Don't worry if you haven't had the opportunity to gain relevant work experience. You could impress employers by getting involved in your university's student elections or sharing your knowledge of, and passion for, politics online. This could be through a blog, vlog or podcast.

How do I apply to work for my local MP?

Search for MP assistant vacancies at:

Local government websites display opportunities within constituencies. Alternatively, political party websites display vacancies for positions available nationwide.

However, many roles are filled via word-of-mouth, or through existing MP assistants moving positions, so won't be advertised to the general public. If there's a particular local MP or party you'd like to work for, consider sending a speculative application to show your interest.

You're more likely to be offered work if you can demonstrate a real connection and so approaching the MP of the constituency you live in is a good starting point.

In your application, explain why you'd like to work for your local MP in this particular position. Show that you're familiar with the MP's policies and beliefs, and what you could bring to their party.

Find out more about the policies and work of different MPs by visiting Parliament.uk - MPs and LordsTheyWorkForYou or local government websites. You can also browse the full list of MPs in the House of Commons.

How do I become a Member of Parliament?

If you're contemplating becoming an MP, you'll require a strong understanding of both local and national issues while having a knowledge of current affairs.

To be eligible to stand, you must be:

  • aged 18 or over
  • a British citizen, Commonwealth country citizen or from the Republic of Ireland
  • nominated by at least ten parliamentary electors of the constituency where you'll be hoping to be elected.

In addition to the above, you'll need to place a £500 deposit when you submit the documents for nomination. This fee is returned if you receive more than 5% of the total votes.

Some people may be disqualified from becoming an MP. See The Electoral Commission for more information.

The first thing you'll need to do on your path to becoming an MP is to make a decision regarding which political party's values most closely matches your own. While you can stand as an independent candidate, by joining a political party as a member (for a small monthly or annual fee), provides you with support and a platform for becoming an MP.

At this point, you'll be given access to opportunities for campaigning, can attend the party conference and will be given a voice for shaping the policies of the party. As well as online resources to aid you in your quest to become an MP, you'll also be given the chance to apply for candidate training - where you'll acquire the skills and experience required to stand as a party candidate.

When you're ready, you can state your intentions through your local party office or its national register and seek party approval. Although references are typically required to demonstrate your personal and professional capabilities, there's no expected route to becoming an MP and so you'll be judged on your own merits.

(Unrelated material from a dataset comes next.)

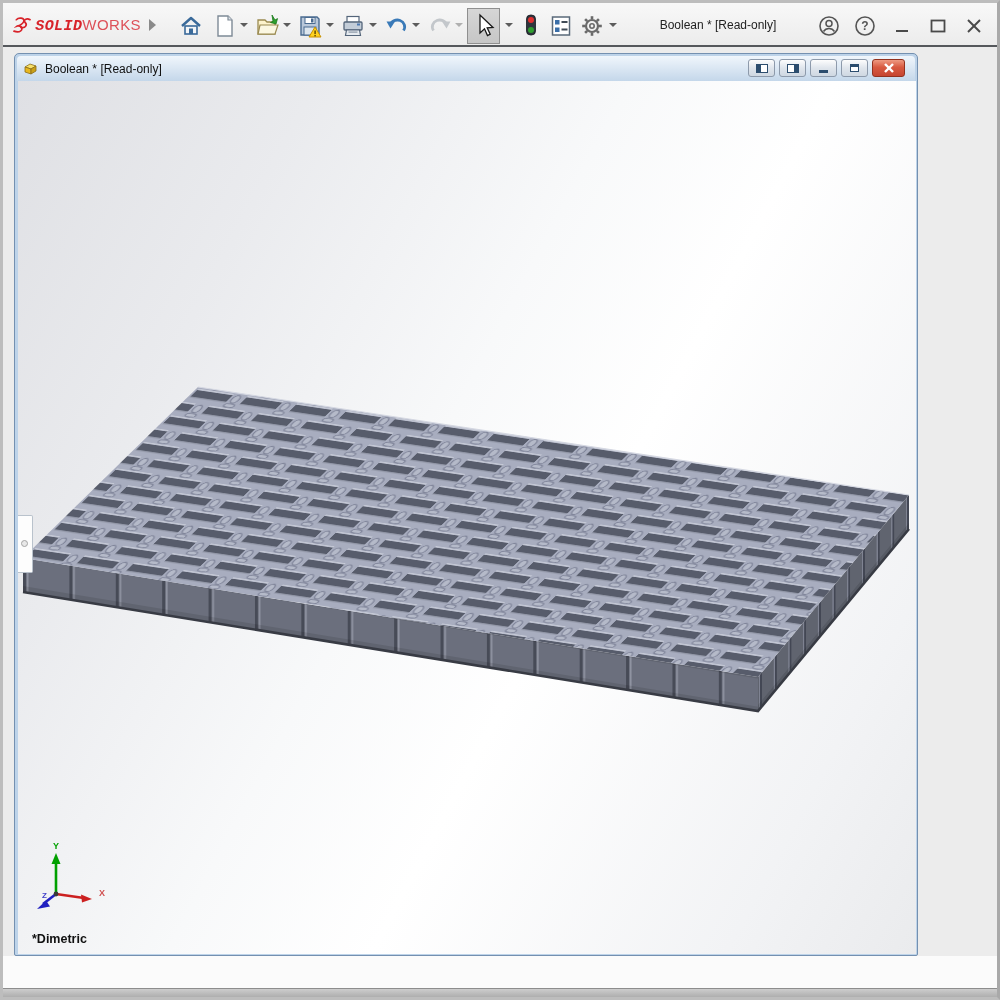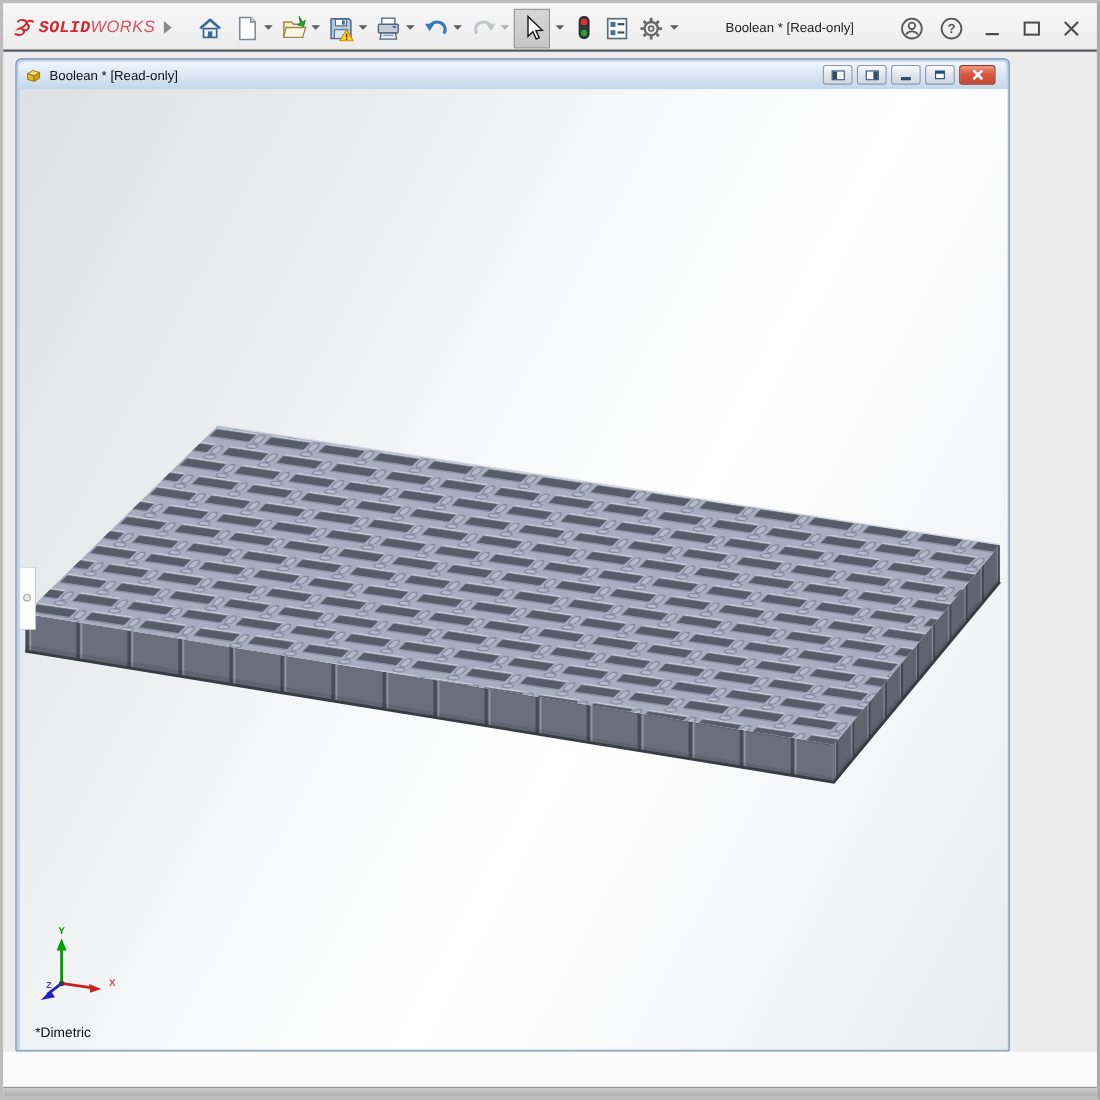"WORKS" .logo-works { font-style: italic -> none }
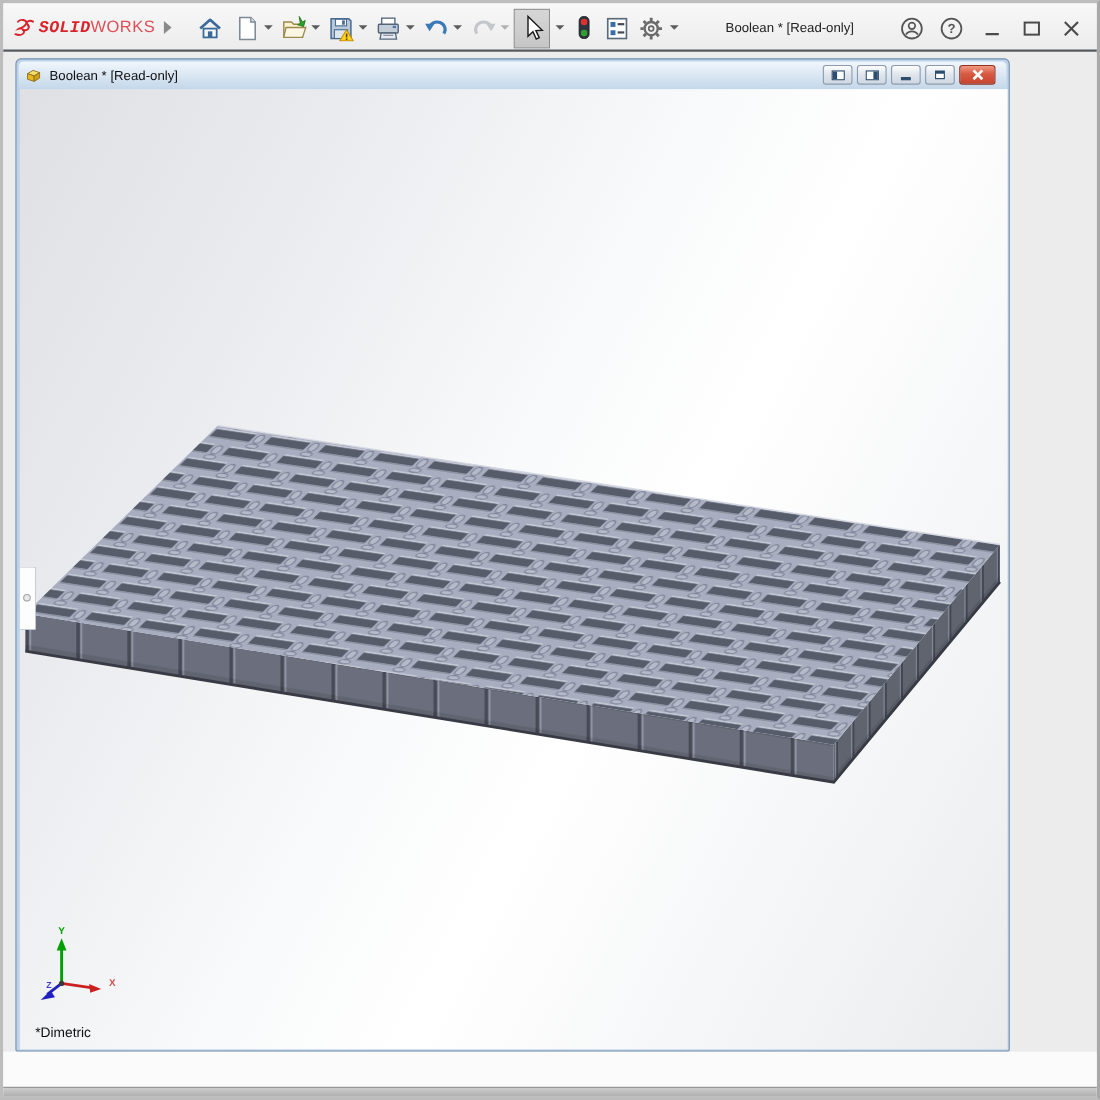"*Dimetric" .view-label { font-weight: normal -> bold }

Once you've been selected as a candidate, you'll get plenty of campaign support from your party. However, you'll also be expected to dedicate your own time to fundraising initiatives, which may take place in public as well as online. You'll attend meetings, deliver speeches and need to be proactive in discussing your proposed policies with the local media.

There are rules to follow in terms of accepting donations, spending money and claiming expenses. See the Information Commissioner's Office's (ICO) Guidance on political campaigning.